When my close friend first saw her as a newborn, she smiled and said, “Katherine, she is an old soul.”  And indeed she is.  I can see years of knowledge in those deep blue eyes.  Her taste in simple elegance and natural compassion for others reveals wisdom beyond her years.

This little girl that I dreamed about all my life is next to me as I type.  Her eyes are heavy as she begins to fall asleep.  But I kept her awake for a minute more in order to kiss her cheeks and forehead.  “What is it mom?”  “I just wanted to kiss you a few more times while you are eight.”

Thank you Dad, for this wonderful gift.  And Happy 9th Birthday honey.  I thank God for you every day.

mom blog

  • Many Many Happy Returns of the Day from both of us…. me & my hubby…… Hope you are blessed with all the happiness & joy, but never forget the mother who has blessed you with all her love….. which meant to be only yours…..
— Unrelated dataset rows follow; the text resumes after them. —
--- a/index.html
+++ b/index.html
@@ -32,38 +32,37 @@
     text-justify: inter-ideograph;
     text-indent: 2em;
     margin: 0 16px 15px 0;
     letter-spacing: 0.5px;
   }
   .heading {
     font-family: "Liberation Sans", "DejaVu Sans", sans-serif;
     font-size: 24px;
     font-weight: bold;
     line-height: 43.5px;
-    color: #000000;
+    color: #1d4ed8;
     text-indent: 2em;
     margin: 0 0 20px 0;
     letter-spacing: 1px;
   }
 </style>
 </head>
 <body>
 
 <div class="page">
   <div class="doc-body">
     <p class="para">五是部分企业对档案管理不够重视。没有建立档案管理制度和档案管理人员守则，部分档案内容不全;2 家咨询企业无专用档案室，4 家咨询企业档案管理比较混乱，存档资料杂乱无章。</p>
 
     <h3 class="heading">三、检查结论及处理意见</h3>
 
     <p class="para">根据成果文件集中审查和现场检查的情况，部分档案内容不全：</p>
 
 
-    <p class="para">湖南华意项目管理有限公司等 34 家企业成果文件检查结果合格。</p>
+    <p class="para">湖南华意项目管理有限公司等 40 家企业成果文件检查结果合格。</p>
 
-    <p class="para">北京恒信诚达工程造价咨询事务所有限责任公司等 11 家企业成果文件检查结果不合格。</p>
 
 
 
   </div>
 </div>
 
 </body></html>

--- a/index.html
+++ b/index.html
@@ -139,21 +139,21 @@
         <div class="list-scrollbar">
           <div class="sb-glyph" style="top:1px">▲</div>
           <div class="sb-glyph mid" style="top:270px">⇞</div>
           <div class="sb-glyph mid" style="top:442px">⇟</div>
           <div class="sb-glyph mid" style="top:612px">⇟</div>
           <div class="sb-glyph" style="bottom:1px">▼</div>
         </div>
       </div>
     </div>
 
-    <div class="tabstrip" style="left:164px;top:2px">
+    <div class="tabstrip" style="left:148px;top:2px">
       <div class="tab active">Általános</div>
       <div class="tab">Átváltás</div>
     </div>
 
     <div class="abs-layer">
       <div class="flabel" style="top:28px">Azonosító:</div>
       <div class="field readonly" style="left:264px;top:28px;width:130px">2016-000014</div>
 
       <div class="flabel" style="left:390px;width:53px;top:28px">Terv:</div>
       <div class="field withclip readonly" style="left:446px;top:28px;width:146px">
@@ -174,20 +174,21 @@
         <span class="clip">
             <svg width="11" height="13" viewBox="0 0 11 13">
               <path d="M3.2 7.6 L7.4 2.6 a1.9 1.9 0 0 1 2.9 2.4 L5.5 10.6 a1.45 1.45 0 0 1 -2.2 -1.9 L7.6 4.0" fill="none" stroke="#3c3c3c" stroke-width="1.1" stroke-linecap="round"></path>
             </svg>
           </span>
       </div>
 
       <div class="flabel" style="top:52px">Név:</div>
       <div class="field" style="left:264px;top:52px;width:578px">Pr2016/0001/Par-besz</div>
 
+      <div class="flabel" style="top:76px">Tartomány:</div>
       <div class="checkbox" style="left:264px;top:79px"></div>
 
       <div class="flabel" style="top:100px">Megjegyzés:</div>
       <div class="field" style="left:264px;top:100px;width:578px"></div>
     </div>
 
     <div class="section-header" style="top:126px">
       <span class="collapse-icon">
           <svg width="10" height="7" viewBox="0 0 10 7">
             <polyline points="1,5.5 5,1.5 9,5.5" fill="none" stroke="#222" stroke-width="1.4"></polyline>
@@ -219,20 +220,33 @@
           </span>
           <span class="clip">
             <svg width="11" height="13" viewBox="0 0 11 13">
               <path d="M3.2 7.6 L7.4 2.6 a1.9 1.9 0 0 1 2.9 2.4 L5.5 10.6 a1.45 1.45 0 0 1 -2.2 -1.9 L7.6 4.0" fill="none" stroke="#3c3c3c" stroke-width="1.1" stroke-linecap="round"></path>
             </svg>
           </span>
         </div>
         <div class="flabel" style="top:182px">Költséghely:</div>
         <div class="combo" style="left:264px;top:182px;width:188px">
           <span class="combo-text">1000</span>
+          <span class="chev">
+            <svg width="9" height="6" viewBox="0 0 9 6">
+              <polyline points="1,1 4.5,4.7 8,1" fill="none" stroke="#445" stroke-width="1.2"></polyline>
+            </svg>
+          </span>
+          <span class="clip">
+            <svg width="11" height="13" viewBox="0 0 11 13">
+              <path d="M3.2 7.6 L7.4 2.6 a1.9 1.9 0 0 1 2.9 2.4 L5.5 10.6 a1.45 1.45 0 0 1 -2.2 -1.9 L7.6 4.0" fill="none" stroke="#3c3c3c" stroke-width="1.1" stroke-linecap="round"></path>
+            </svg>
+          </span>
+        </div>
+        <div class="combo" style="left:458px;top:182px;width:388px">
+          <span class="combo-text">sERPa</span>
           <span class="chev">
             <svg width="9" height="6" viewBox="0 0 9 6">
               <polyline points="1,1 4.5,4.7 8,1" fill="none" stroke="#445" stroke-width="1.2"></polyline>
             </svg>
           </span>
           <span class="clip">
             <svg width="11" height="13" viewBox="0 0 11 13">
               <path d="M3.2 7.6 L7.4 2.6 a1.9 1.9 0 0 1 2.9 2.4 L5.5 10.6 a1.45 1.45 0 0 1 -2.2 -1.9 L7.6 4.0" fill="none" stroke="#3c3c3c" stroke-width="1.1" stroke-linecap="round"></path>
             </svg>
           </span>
    Lots of love & blessings,

    Ash…
    (http://asha-oceanichope.blogspot.com/)

  • Chris

    I loved reading that story. My older daughter just turned 8, and I’m amazed by her growing maturity every day, and just really enjoyed your post.

  • What a lovely story. I think I might borrow it if you don’t mind. My mom died before my little one was born and feels badly that she never got to meet her. I think she would be thrilled to think that “meema” picked her out for us.

    • But how do you know she DIDN’T pick her out? 🙂

  • Jen

    I don’t know if it’s hormones or just your ability to write such beautiful words but I cried as I read this story. What a gift you have written for your Elizabeth.

    I can completely understand your dreaming of your daughter long before she was born. I did the same thing with both of my children. Both pregnancies followed horrible loss. I became pregnant with my son five weeks after burying my first born daughter, I am convinced he saved my life. I found out I was pregnant with my daughter after suffering two miscarriages. When I had the first ultra sound they could not find her heart beat. I lay there and braced myself for what I knew was coming next since I had experienced it so often. The nurse told me she wanted to use a better, higher resolution ultra sound machine and we moved to another room where she and a doctor fumbled around for what seemed like forever. I had already convinced myself that my daughter was not meant to be. The nurse kept moving the wand around and got a small heartbeat. Her words were “We are hearing the first heartbeat” it wasn’t that it wasn’t there because it wasn’t a viable pregnancy but because it was just starting up. It was amazing.

    • Jen, you got ME crying…at my desk, no less! How beautiful. And your DAUGHTER is beautiful too, just like her red headed mommy! I read this to Elizabeth on her birthday morning and could hardly get through it. I was crying openly, choking up… but she is used to that with me… I’m a complete sap. She just waited patiently while she hugged me. 🙂

  • really beautiful story. wish you the best!

  • This is this kind of faith that is so sorely lacking in the world. However, one has to be open to it in order for it to become a reality. I am so happy for you that your family is so beautiful, including the boys.

    Unfortunately, an Elizabeth myself, I am childless.

    With your permission, I will pray for your children, and for you.

    That way, they will have one loving aunt to perhaps meet in the eternities or at least admire them and their mother from afar.

  • Best wishes to yo!really beautiful story!